■ **Task statement**: Search the entries for the word "bold" and pull out each line that has it.

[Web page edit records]
========================================

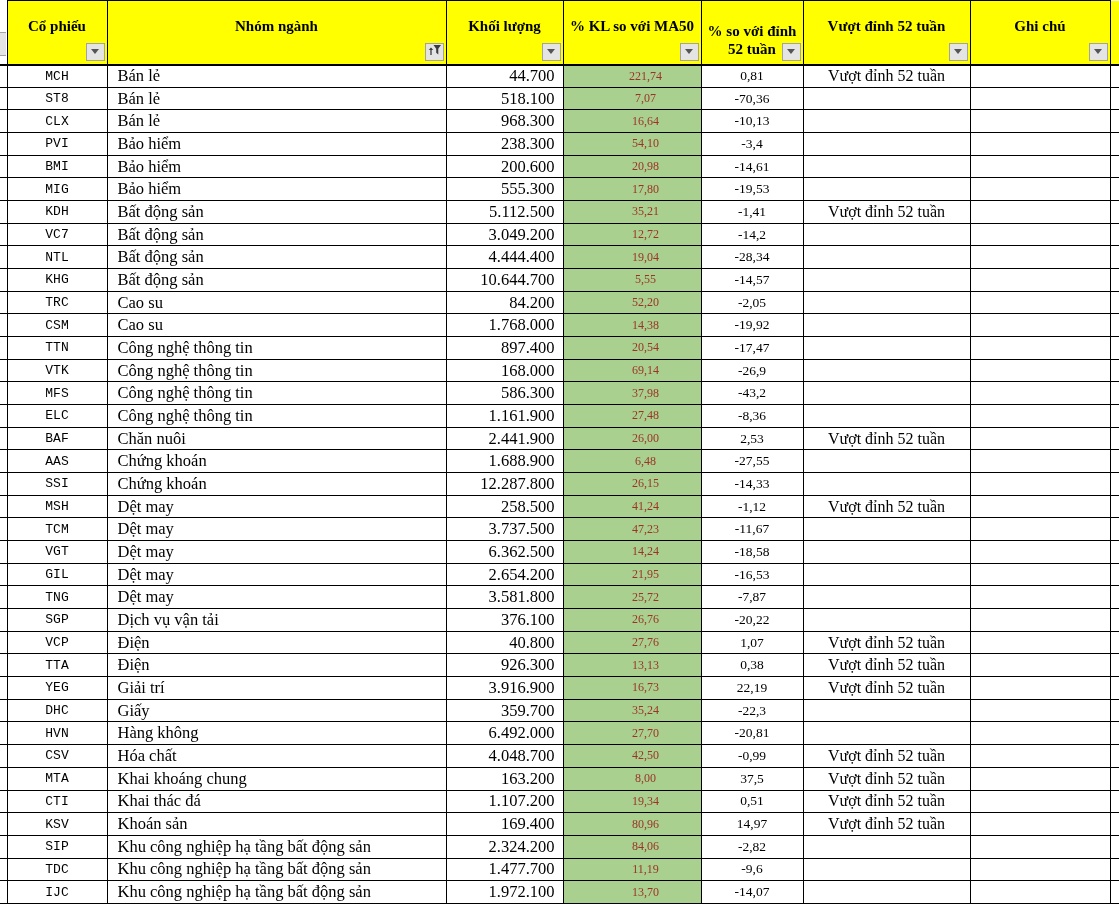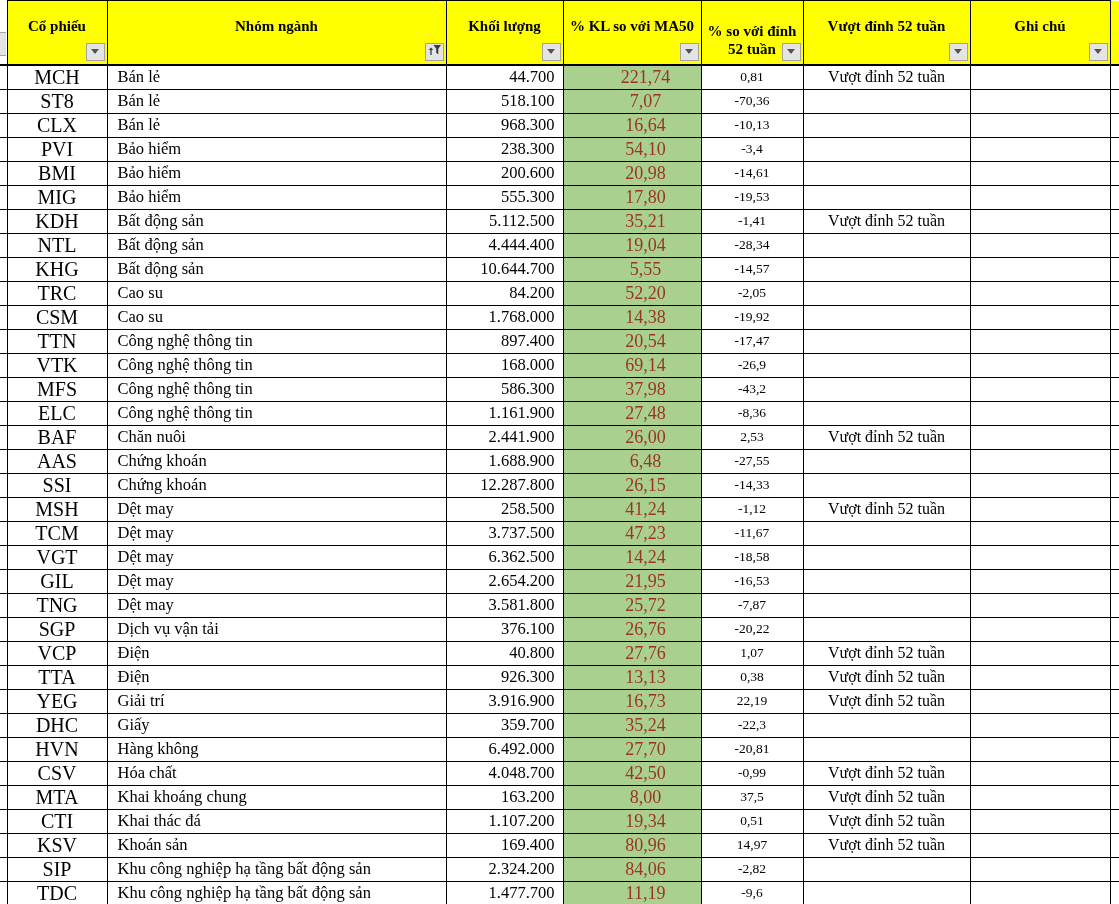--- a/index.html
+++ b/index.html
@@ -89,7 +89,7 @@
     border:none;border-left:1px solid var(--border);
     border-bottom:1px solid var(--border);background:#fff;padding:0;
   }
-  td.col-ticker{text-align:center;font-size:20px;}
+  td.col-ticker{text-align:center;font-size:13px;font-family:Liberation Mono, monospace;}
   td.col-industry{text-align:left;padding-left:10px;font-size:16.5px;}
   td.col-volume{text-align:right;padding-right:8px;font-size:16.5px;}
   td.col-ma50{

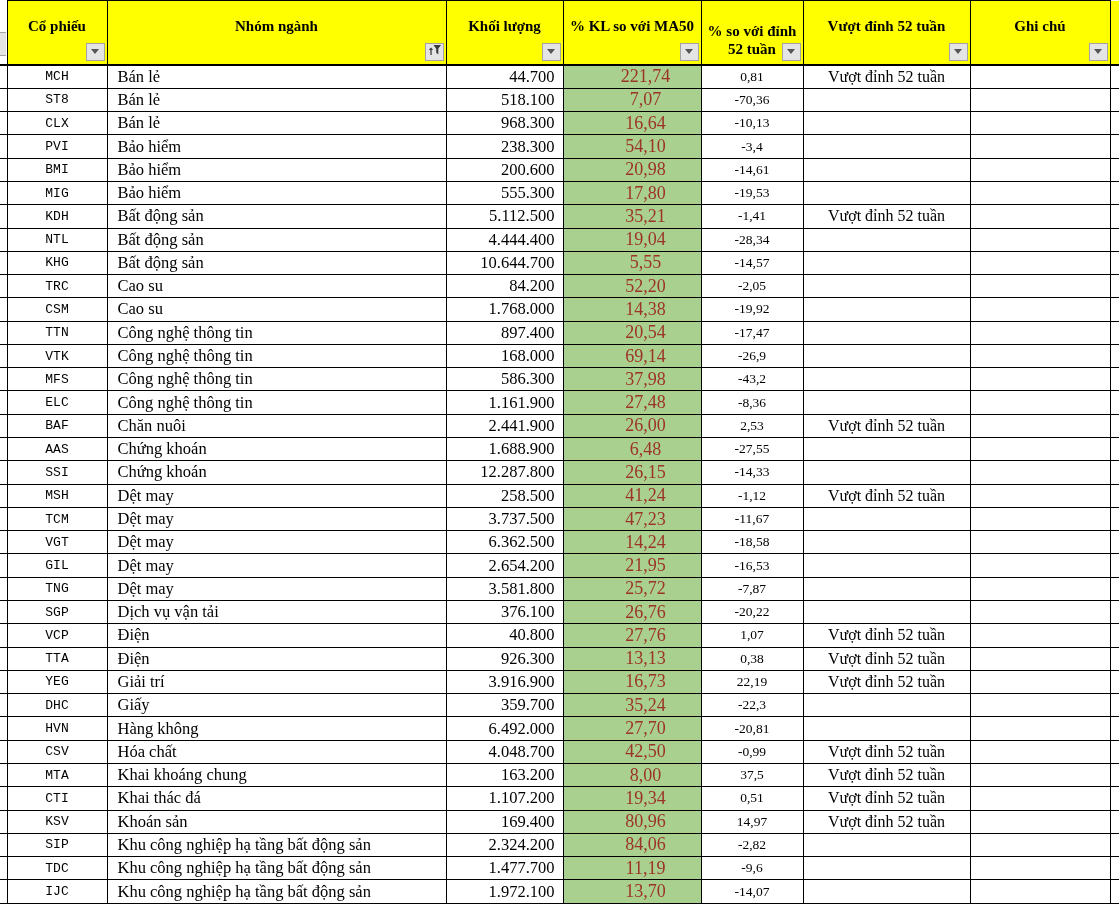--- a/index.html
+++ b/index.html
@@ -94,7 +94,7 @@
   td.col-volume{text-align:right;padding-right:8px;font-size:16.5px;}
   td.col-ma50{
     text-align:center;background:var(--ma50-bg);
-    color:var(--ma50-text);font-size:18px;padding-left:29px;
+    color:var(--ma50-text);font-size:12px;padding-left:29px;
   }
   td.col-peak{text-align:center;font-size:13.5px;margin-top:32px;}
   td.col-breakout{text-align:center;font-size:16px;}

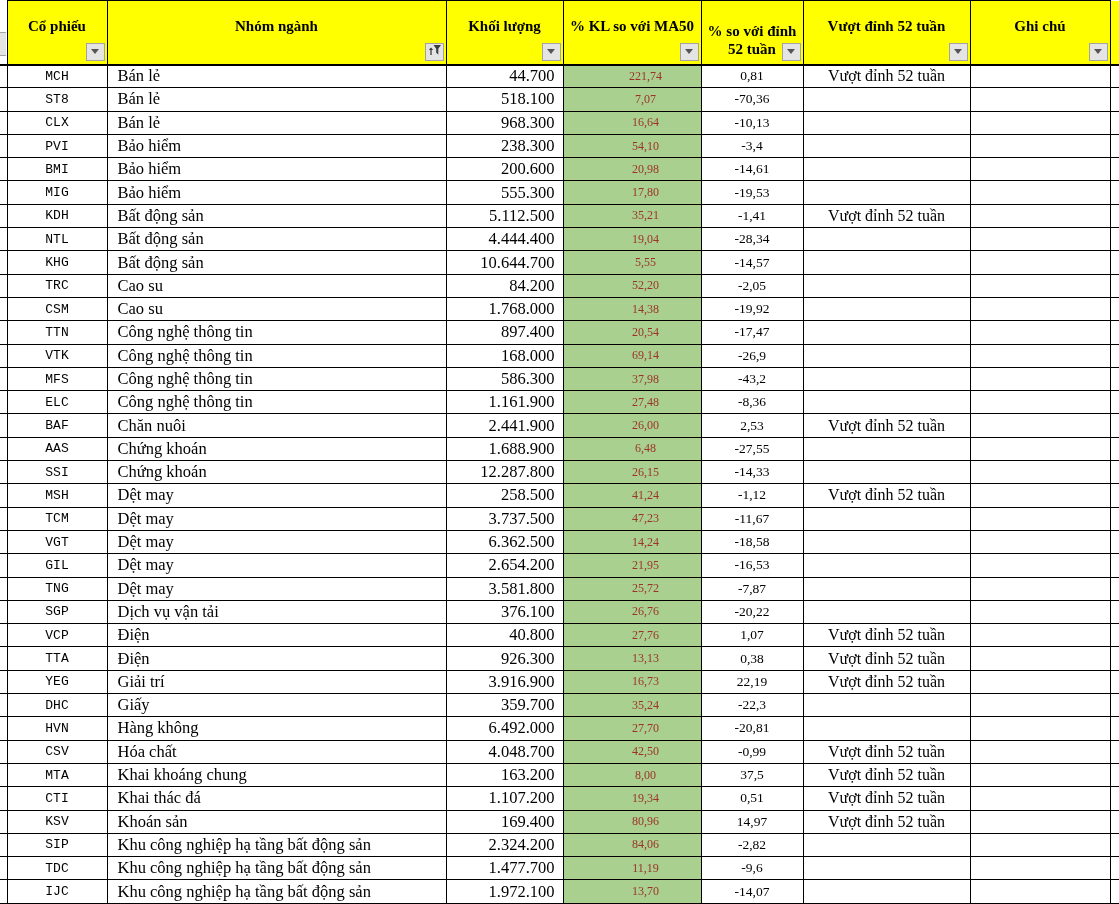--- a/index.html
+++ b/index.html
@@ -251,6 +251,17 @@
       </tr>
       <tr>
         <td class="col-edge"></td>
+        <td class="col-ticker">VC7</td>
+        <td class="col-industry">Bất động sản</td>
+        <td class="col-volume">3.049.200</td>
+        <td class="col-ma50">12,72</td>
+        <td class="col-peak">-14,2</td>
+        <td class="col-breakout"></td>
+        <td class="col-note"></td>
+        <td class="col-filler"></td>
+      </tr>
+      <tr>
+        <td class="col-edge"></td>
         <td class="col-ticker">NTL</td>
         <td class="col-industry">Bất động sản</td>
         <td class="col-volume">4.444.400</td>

========================================

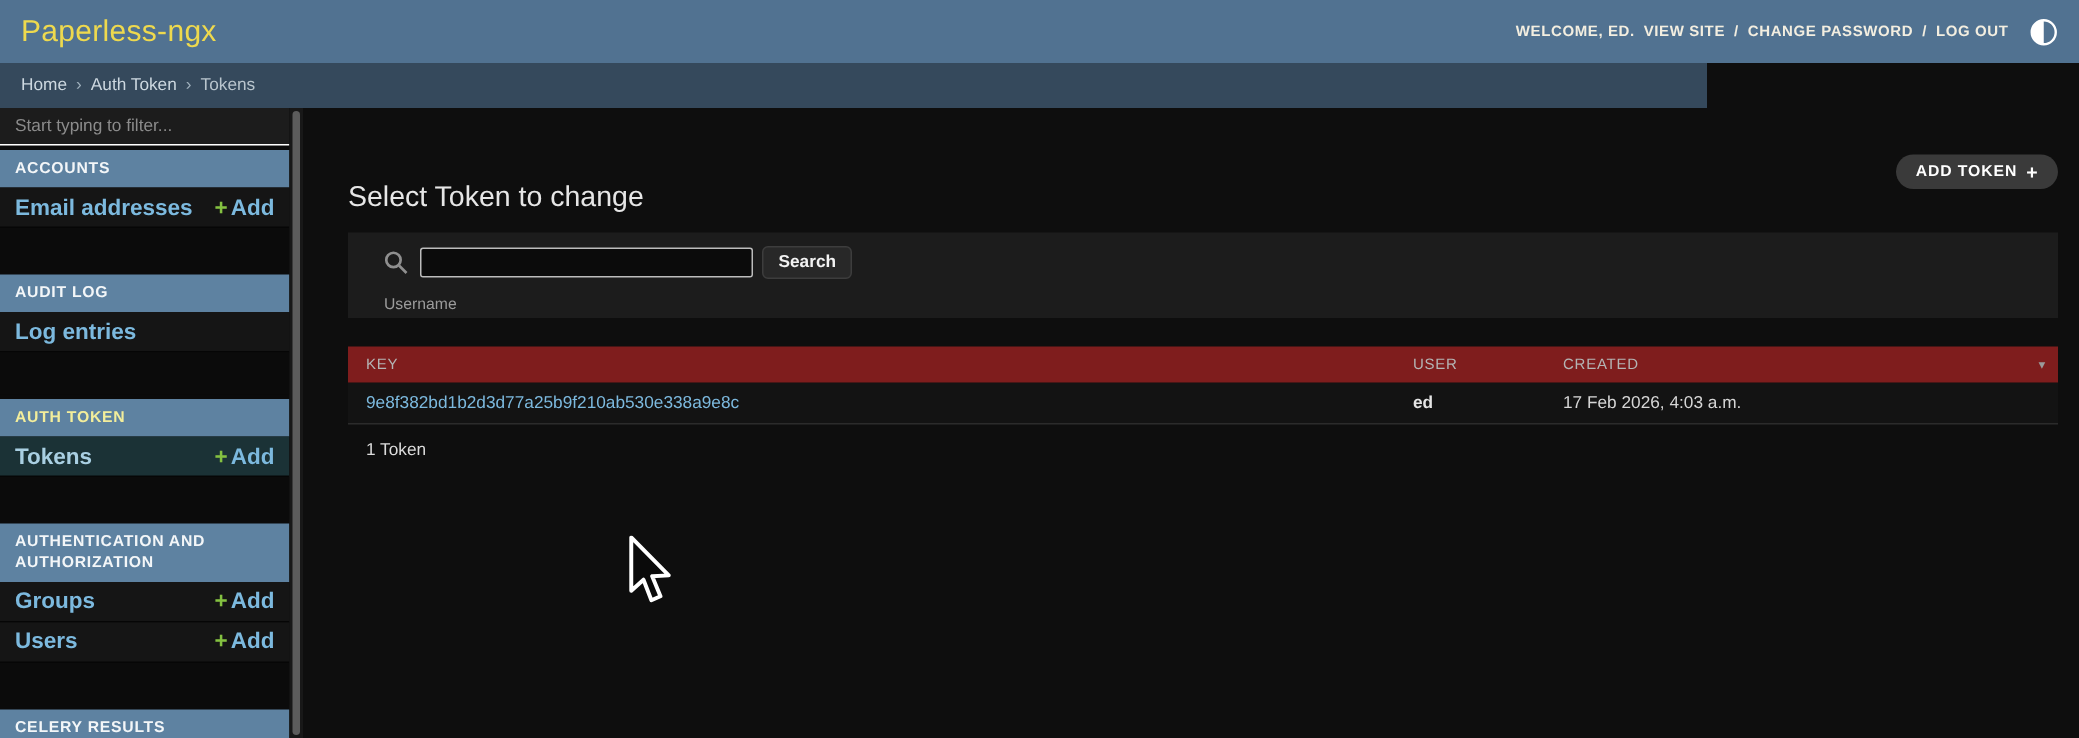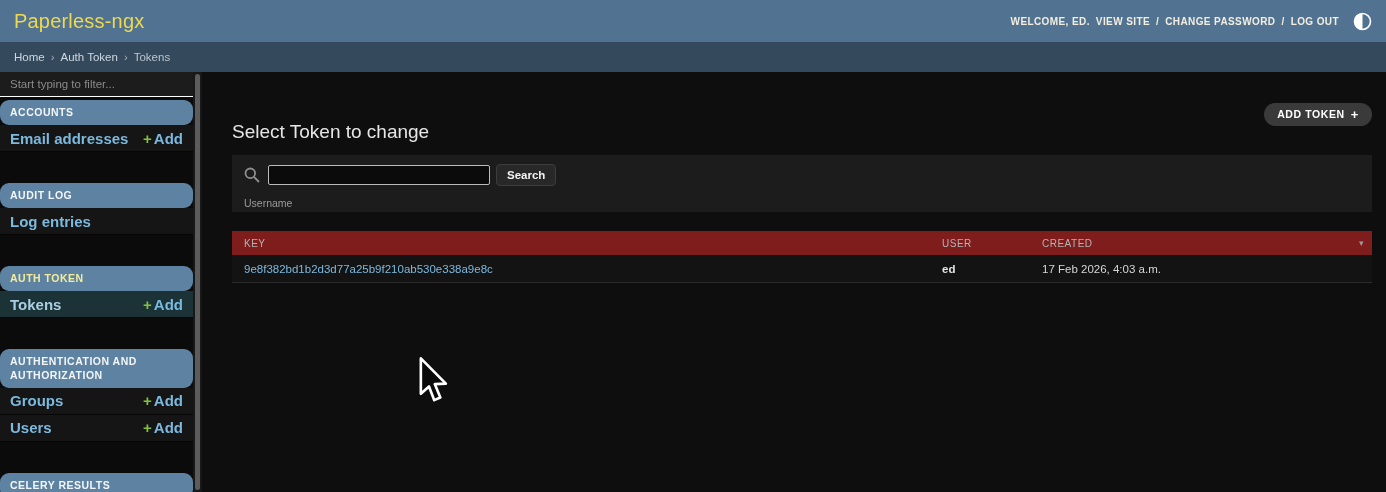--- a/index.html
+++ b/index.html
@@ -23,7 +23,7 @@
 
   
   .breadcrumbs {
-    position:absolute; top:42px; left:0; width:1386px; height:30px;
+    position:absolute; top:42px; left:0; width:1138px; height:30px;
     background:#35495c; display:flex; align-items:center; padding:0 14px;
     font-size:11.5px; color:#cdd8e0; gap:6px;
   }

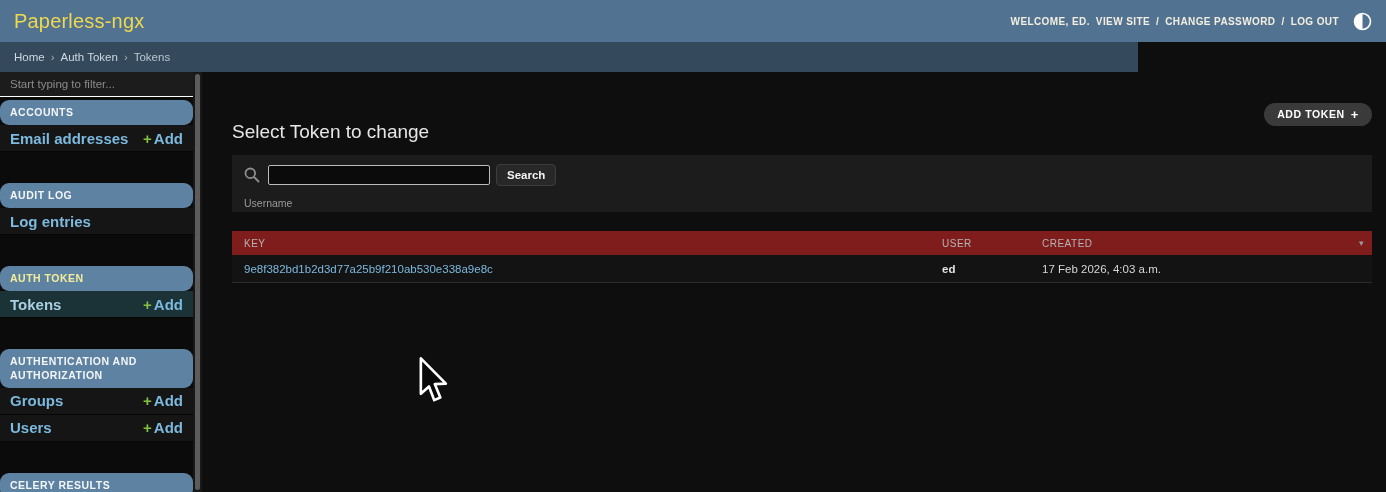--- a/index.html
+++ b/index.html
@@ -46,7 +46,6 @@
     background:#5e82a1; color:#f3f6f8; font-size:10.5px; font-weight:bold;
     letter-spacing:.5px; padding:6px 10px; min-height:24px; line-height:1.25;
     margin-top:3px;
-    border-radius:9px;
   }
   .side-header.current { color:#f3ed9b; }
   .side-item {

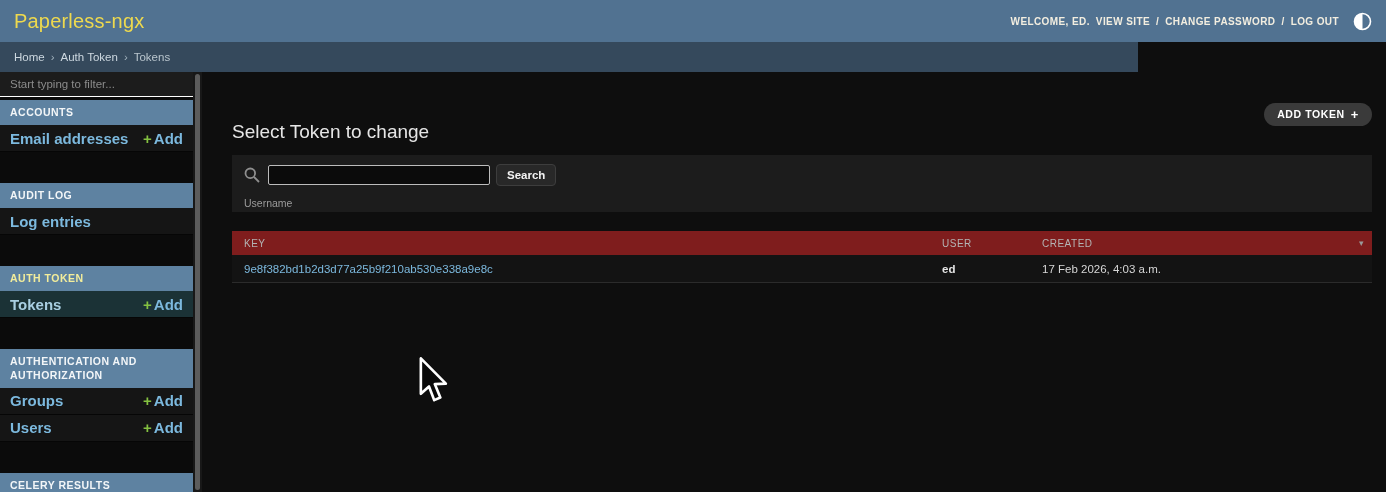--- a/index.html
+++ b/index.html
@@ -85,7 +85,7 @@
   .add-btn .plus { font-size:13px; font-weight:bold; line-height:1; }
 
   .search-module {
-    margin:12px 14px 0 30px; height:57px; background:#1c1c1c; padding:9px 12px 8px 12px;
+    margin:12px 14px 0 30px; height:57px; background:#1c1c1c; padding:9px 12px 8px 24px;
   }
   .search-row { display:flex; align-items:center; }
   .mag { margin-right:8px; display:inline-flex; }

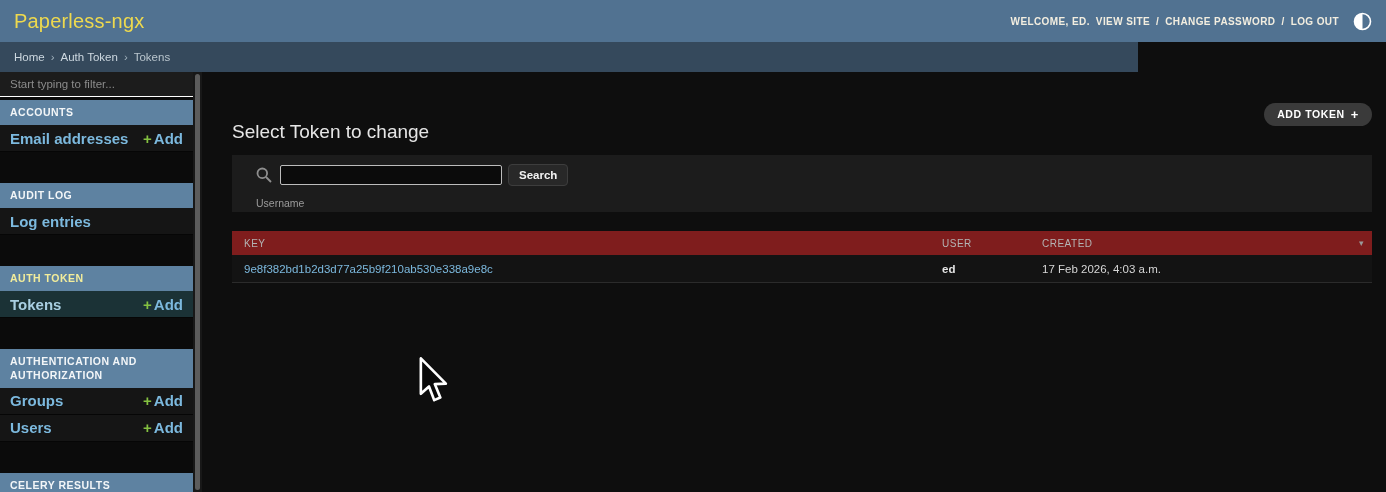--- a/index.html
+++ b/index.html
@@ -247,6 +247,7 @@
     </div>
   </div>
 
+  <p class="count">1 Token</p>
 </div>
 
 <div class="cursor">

========================================

■ **Task solution**:
     background:#5e82a1; color:#f3f6f8; font-size:10.5px; font-weight:bold;
   .add-btn .plus { font-size:13px; font-weight:bold; line-height:1; }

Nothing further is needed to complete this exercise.